Re: Mitigating excessive iSCSI initiator connection failed errors.

"Nicholas A. Bellinger" <nab@xxxxxxxxxxxxxxx> · Fri, 11 Mar 2016 20:25:44 -0800

On Fri, 2016-03-11 at 12:21 +0000, Benjamin ESTRABAUD wrote:
> On 11/03/16 11:45, Benjamin ESTRABAUD wrote:
> > On 10/03/16 21:41, Mike Christie wrote:
> >> On 03/08/2016 12:57 PM, Benjamin ESTRABAUD wrote:
> >>> Hi,
> >>>
> >>> I've been facing with a small issue lately when working with 128 iSCSI
> >>> targets on a single system with multiple iscsi initiators connecting to
> >>> it (3, 4 inits). If I remove the iSCSI targets or even just the ACLs
> >>> from the system even temporarily I get flooded by thousands upon
> >>> thousands of connection failures from the hosts trying to login to the
> >>> system with messages like:
> >>>
> >>> [  923.560908] iSCSI Initiator Node: iqn.1994-05.com.redhat:c87d91366225
> >>> is not authorized to access iSCSI target portal group: 1.
> >>> [  923.561124] iSCSI Login negotiation failed.
> >>>
> >>> These are fine in small number but when all of the hosts are combined to
> >>> so many targets the system gets overwhelmed, the kernel logger gets
> >>> flooded and the network portal thread's CPU usage ramps up to close to
> >>> 100%.
> >>>
> >>> Is there a way to limit those, say for instance add a timer between the
> >>> login attempt processing that gradually increases with each login
> >>> failure?
> >>>
> >>> I can control the hosts but it's not always evident as a solution
> >>> (sometimes the initiators have been improperly configured and I get back
> >>> in the same situation).
> >>>
> >>
> >> Is this with Linux hosts only?

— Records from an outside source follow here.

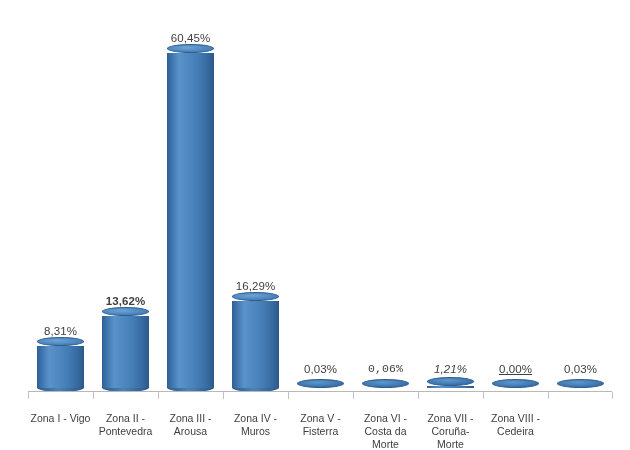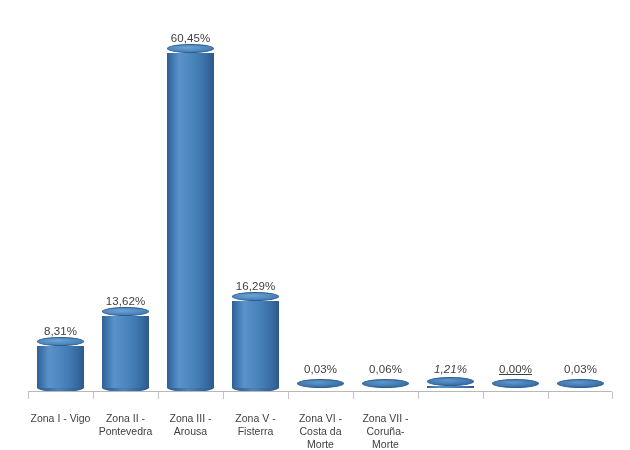"13,62%" div.bar-value { font-weight: none -> bold }
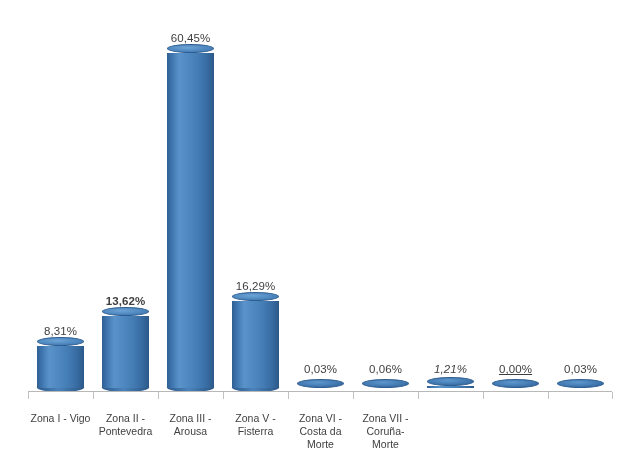"0,06%" div.bar-slot { font-family: none -> Liberation Mono, monospace }
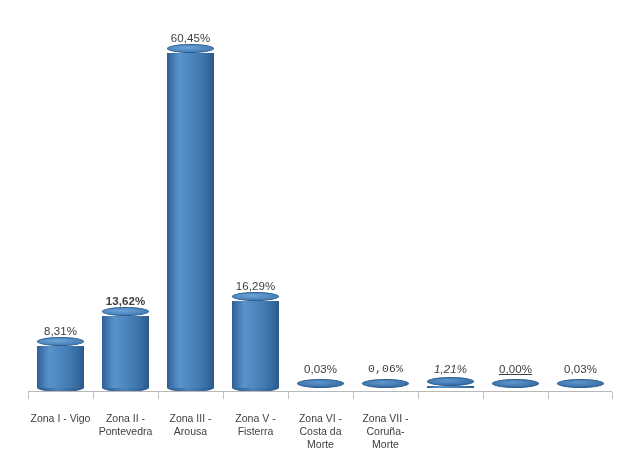"Zona IV -" div.cat-label { html: none -> <div> <div>Zona IV -</div> <div>Muros</div> </div> }
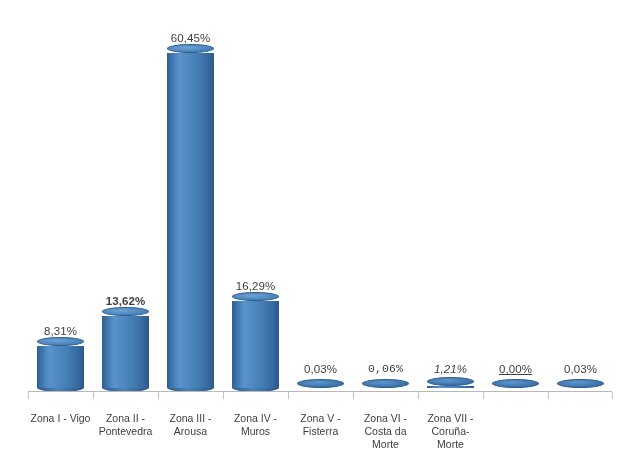"Zona VIII -" div.cat-label { html: none -> <div> <div>Zona VIII -</div> <div>Cedeira</div> </div> }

We can implement something on the
> >> initiator side like other OSes have where for these types of errors it
> >> will stop retrying the relogin then the user has to relogin manually
> >> later. We used to do that by default, but hit issues. We can just make
> >> the behavior a config option.
> > So far yes, I've only seen this with a RHEL 7.1 host with Multipath
> > enabled on all the iSCSI LUNs. A user would take the RAID offline on the
> > target, causing the associated Volume and LIO targets to be taken
> > offline. Because this an symmetrical dual controller system one path of
> > the multipath device becomes unresponsive (IOs submitted to it will
> > timeout) and the other path to the side which hosted the RAID will
> > return iSCSI login errors. It seems that iscsid or IOs submitted to the
> > iSCSI device by multipathd (path checker IOs, application IOs etc.)
> > trigger a login request to the target very frequently. Since we have
> > between 64 and 128 targets it ends up generating a DoS.
> >
> > Having this behaviour back as a config option would greatly help, as in
> > this particular example automatic recovery is unlikely (somebody took
> > the storage offline on the target side, it may not come back).
> >
> Actually, tweaking "node.session.iscsi.DefaultTime2Wait = 2" seems to 
> help a lot.

DefaultTime2Wait controls the delay of initiator session + connection
reconnect.  Note this parameter is negotiated during login, and can also
be set on a per TargetName+TargetPortalGroupTag context.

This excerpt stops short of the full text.